WHAT TO WORK ON: Please print the entries exactly, omitting each image.

(Version difference data)

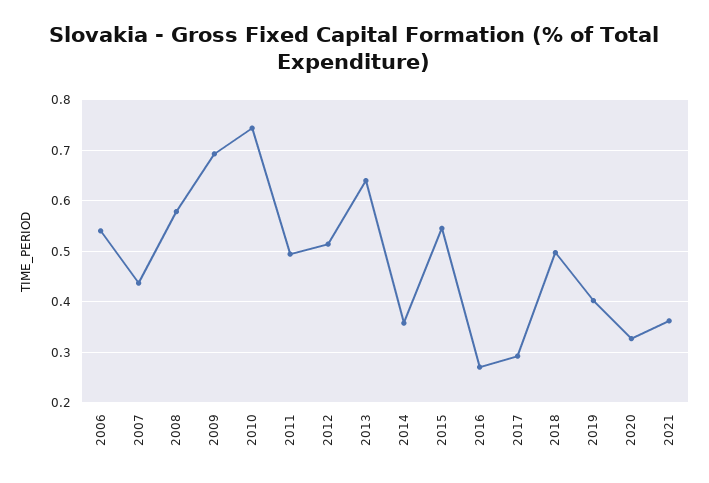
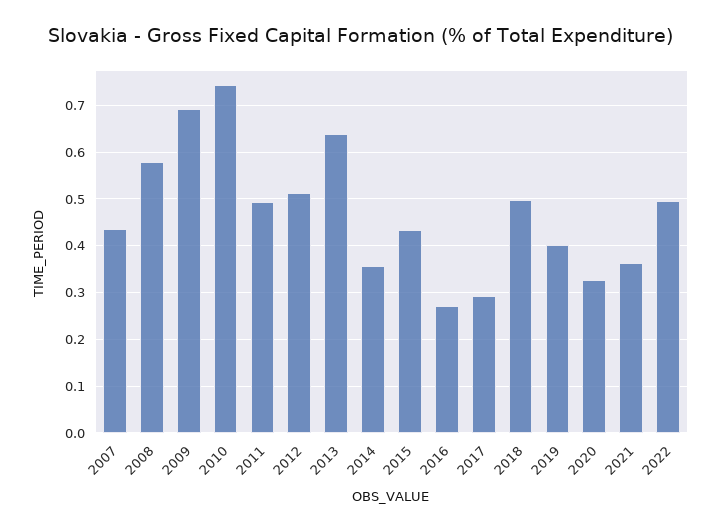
2006: 0.54 -> none
2015: 0.54 -> 0.44
2022: none -> 0.5

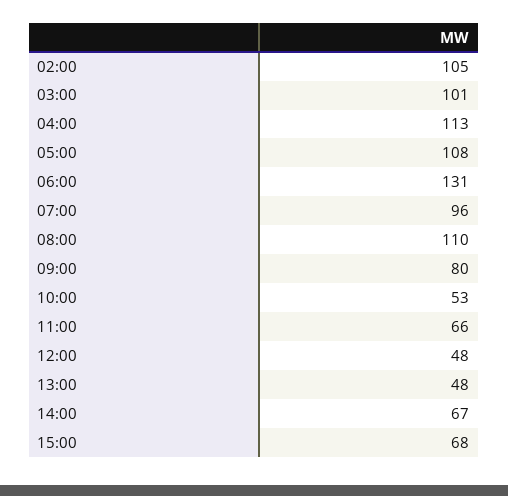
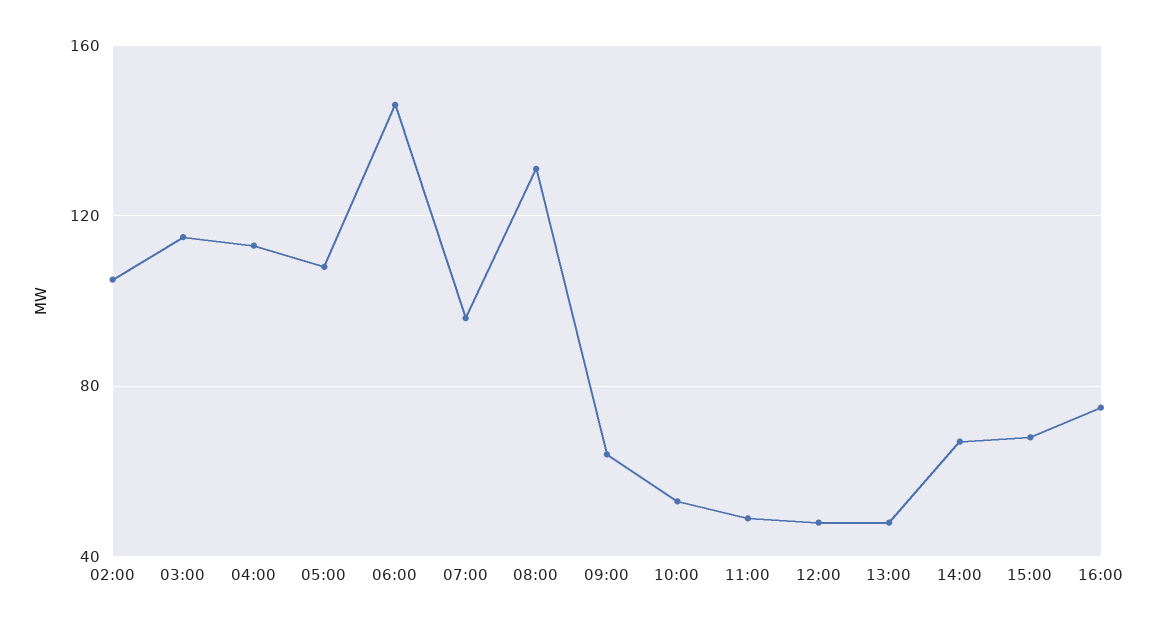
03:00: 101 -> 115
06:00: 131 -> 145
08:00: 110 -> 130
09:00: 80 -> 65
11:00: 66 -> 50
16:00: none -> 75

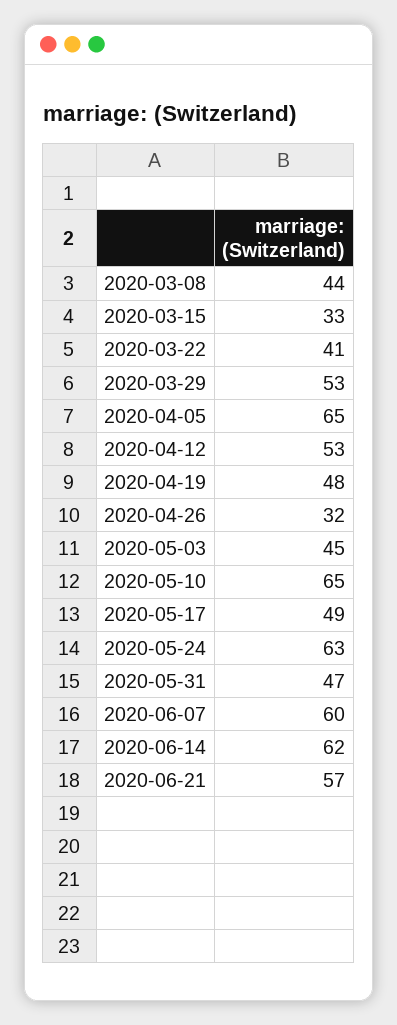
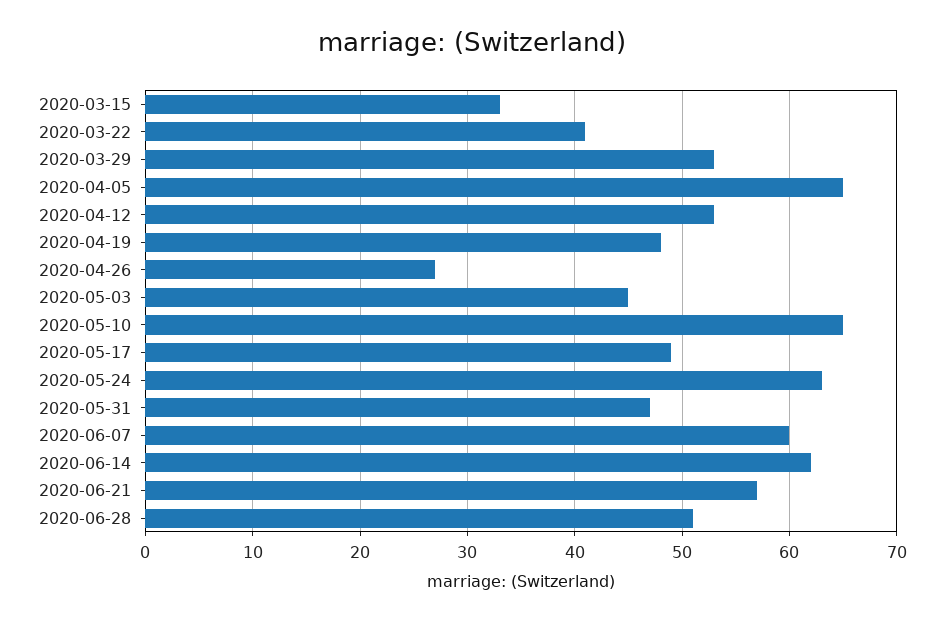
2020-03-08: 44 -> none
2020-04-26: 32 -> 27
2020-06-28: none -> 51

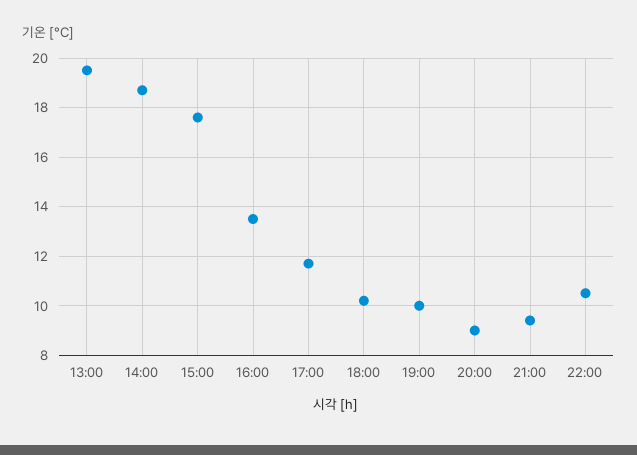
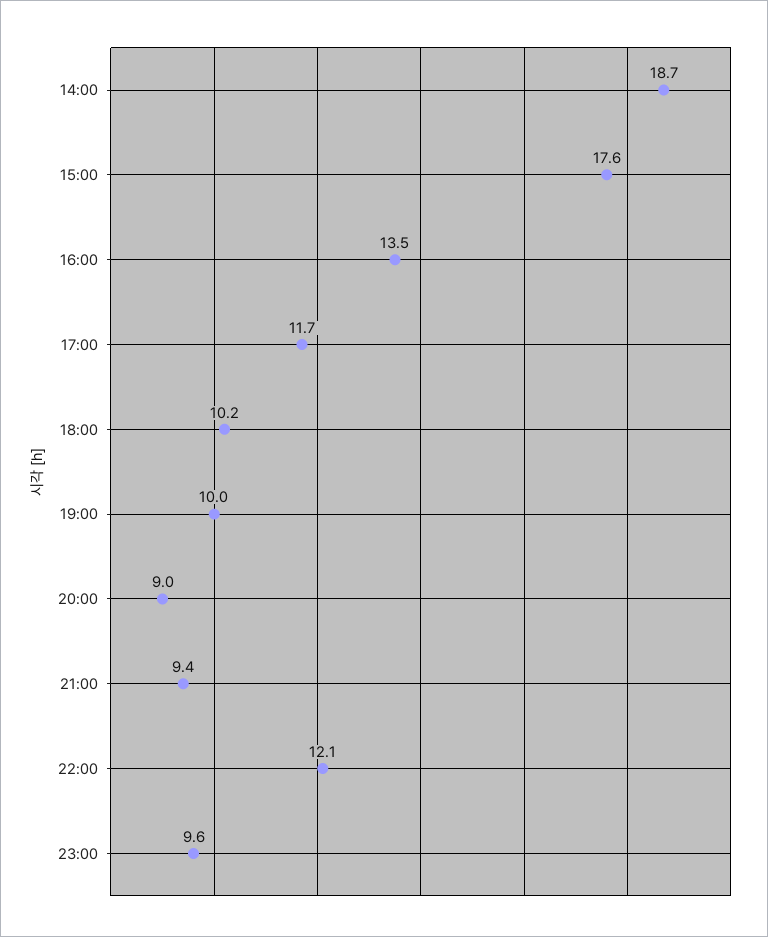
13:00: 19.5 -> none
22:00: 10.5 -> 12.1
23:00: none -> 9.6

RESULT OF THIS EXERCISE:
2006: 0.54 -> none
2015: 0.54 -> 0.44
2022: none -> 0.5

03:00: 101 -> 115
06:00: 131 -> 145
08:00: 110 -> 130
09:00: 80 -> 65
11:00: 66 -> 50
16:00: none -> 75

2020-03-08: 44 -> none
2020-04-26: 32 -> 27
2020-06-28: none -> 51

13:00: 19.5 -> none
22:00: 10.5 -> 12.1
23:00: none -> 9.6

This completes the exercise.